Astronomers have long observed clouds in Mars’ middle atmosphere, which begins about 18 miles (30 kilometers) above the surface, but have struggled to explain how they formed.
Now, a new study, which will be published on June 17 in the journal Nature Geoscience, examines those wispy accumulations and suggests that they owe their existence to a phenomenon called “meteoric smoke”–essentially, the icy dust created by space debris slamming into the planet’s atmosphere.
The findings are a good reminder that planets and their weather patterns aren’t isolated from the solar systems around them.
“We’re used to thinking of Earth, Mars and other bodies as these really self-contained planets that determine their own climates,” said Victoria Hartwick, a graduate student in the Department of Atmospheric and Ocean Sciences (ATOC) and lead author of the new study. “But climate isn’t independent of the surrounding solar system.”
The research, which included co-authors Brian Toon at CU Boulder and Nicholas Heavens at Hampton University in Virginia, hangs on a basic fact about clouds: They don’t come out of nowhere.
“Clouds don’t just form on their own,” said Hartwick, also of the Laboratory for Atmospheric and Space Physics at CU Boulder. “They need something that they can condense onto.”
On Earth, for example, low-lying clouds begin life as tiny grains of sea salt or dust blown high into the air. Water molecules clump around these particles, becoming bigger and bigger until they form the large puffs that you can see from the ground.
But, as far as scientists can tell, those sorts of cloud seeds don’t exist in Mars’ middle atmosphere, Hartwick said. And that’s what led her and her colleagues to meteors.
Hartwick explained that about two to three tons of space debris crash into Mars every day on average. And as those meteors rip apart in the planet’s atmosphere, they inject a huge volume of dust into the air.
To find out if such smoke would be enough to give rise to Mars’ mysterious clouds, Hartwick’s team turned to massive computer simulations that attempt to mimic the flows and turbulence of the planet’s atmosphere.
And sure enough, when they included meteors in their calculations, clouds appeared.
“Our model couldn’t form clouds at these altitudes before,” Hartwick said. “But now, they’re all there, and they seem to be in all the right places.”
The idea might not be as outlandish as it sounds, she added. Research has shown that similar interplanetary schmutz may help to seed clouds near Earth’s poles.
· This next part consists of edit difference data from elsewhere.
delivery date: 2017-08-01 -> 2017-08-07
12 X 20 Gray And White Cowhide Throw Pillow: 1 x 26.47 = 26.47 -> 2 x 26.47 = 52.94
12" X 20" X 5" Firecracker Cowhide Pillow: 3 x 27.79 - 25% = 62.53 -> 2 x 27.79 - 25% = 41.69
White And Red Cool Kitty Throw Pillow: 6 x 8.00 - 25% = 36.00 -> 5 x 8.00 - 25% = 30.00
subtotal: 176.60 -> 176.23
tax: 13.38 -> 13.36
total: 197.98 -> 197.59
But she also says that you shouldn’t expect to see gigantic thunderheads forming above the surface of Mars anytime soon. The clouds her team studied were much more like bits of cotton candy than the clouds Earthlings are used to.
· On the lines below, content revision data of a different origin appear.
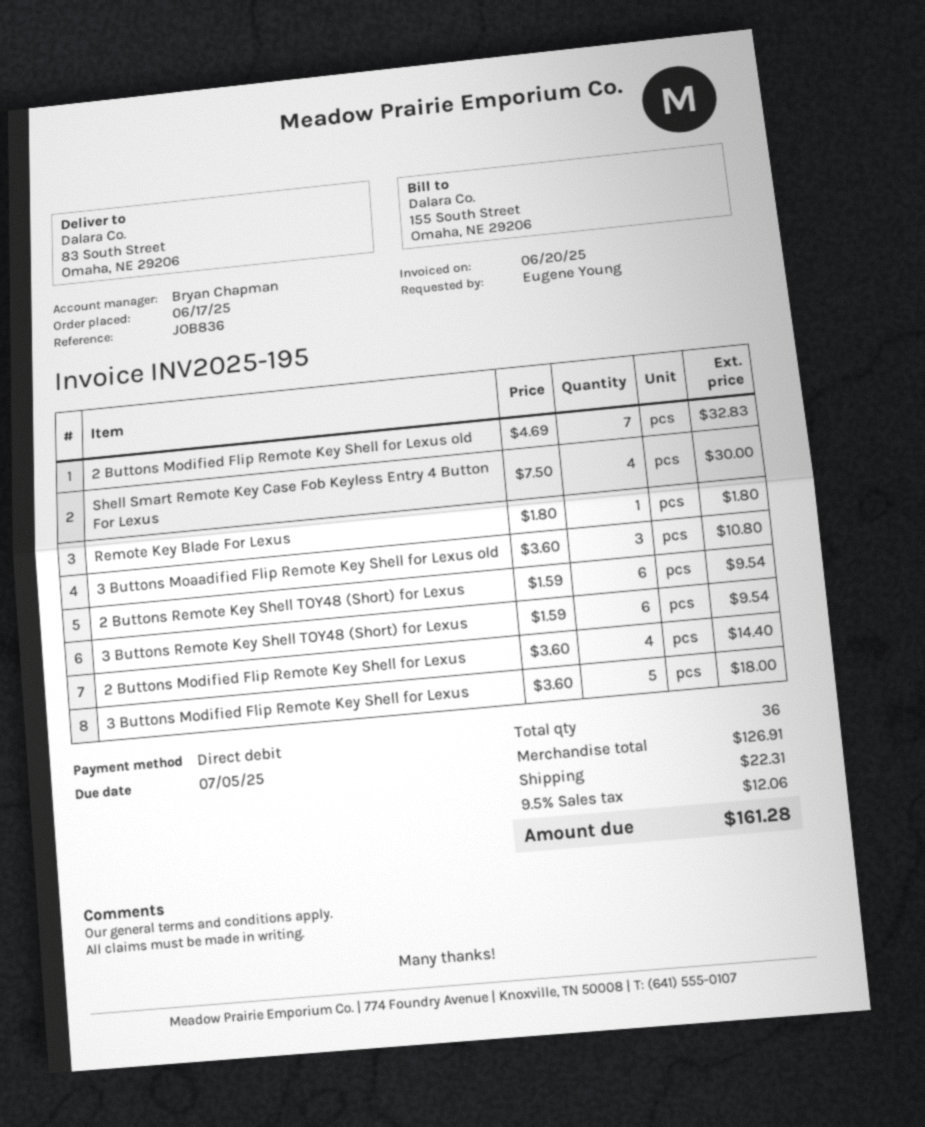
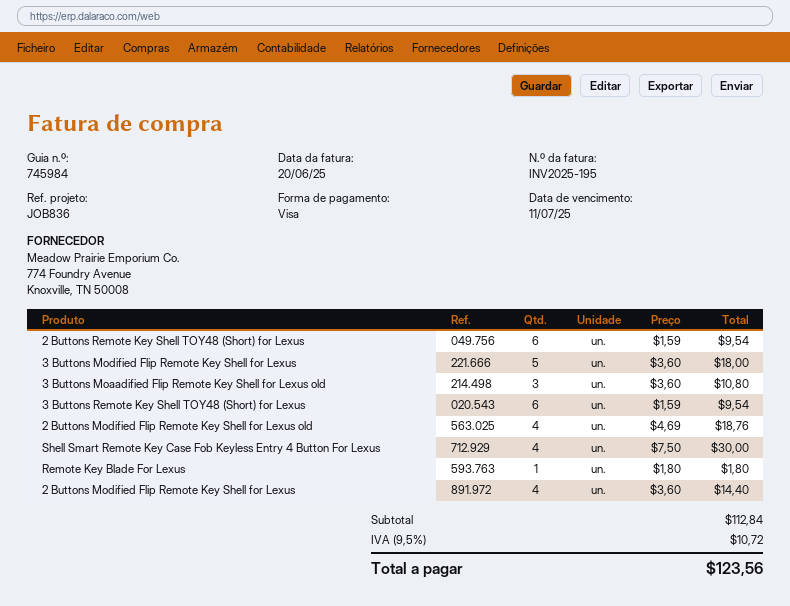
due date: 2025-07-05 -> 2025-07-11
payment method: direct debit -> Visa
2 Buttons Modified Flip Remote Key Shell for Lexus old: 7 x 4.69 = 32.83 -> 4 x 4.69 = 18.76
subtotal: 126.91 -> 112.84
shipping: 22.31 -> none
tax: 9.5% = 12.06 -> 9.5% = 10.72
total: 161.28 -> 123.56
“But just because they’re thin and you can’t really see them doesn’t mean they can’t have an effect on the dynamics of the climate,” Hartwick said.
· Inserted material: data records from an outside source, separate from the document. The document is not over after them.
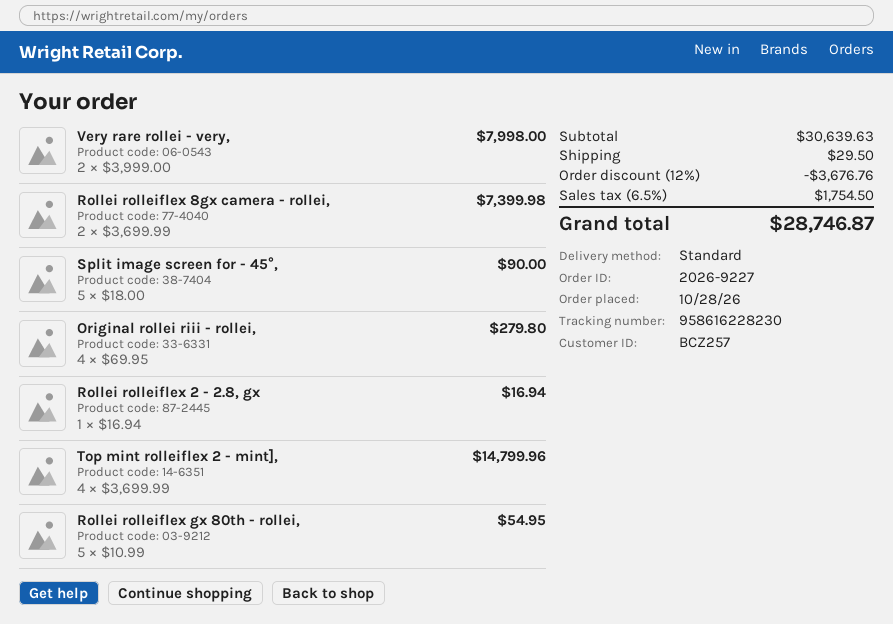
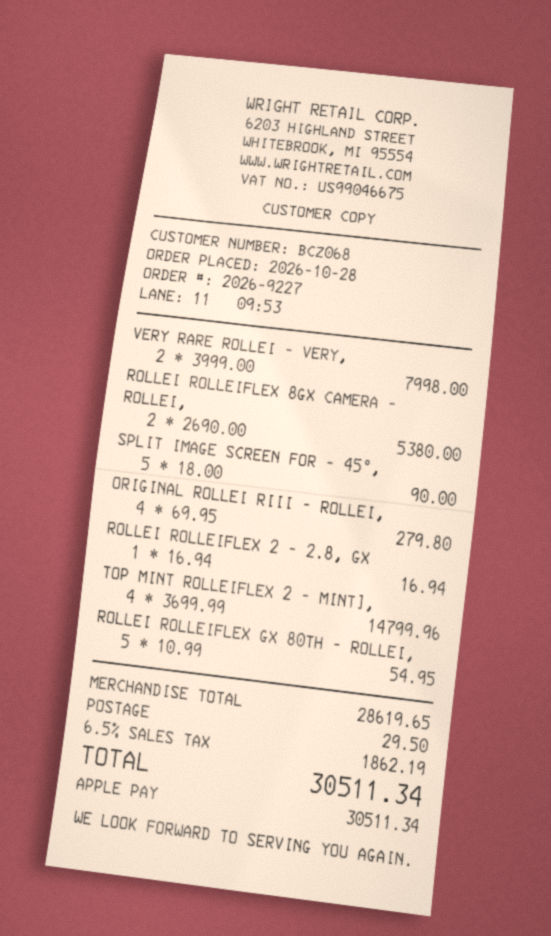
customer number: BCZ257 -> BCZ068
Rollei rolleiflex 8gx camera - rollei,: 2 x 3699.99 = 7399.98 -> 2 x 2690.00 = 5380.00
subtotal: 30639.63 -> 28619.65
discount: 12% = 3676.76 -> none
tax: 6.5% = 1754.50 -> 6.5% = 1862.19
total: 28746.87 -> 30511.34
The researchers’ simulations, for example, showed that middle atmosphere clouds could have a large impact on the Martian climate. Depending on where the team looked, those clouds could cause temperatures at high altitudes to swing up or down by as much as 18 degrees Fahrenheit (10 degrees Celsius).
And that climactic impact is what gets Brian Toon, a professor in ATOC, excited. He said that the team’s findings on modern-day Martian clouds may also help to reveal the planet’s past evolution and how it once managed to support liquid water at its surface.
“More and more climate models are finding that the ancient climate of Mars, when rivers were flowing across its surface and life might have originated, was warmed by high altitude clouds,” Toon said. “It is likely that this discovery will become a major part of that idea for warming Mars.”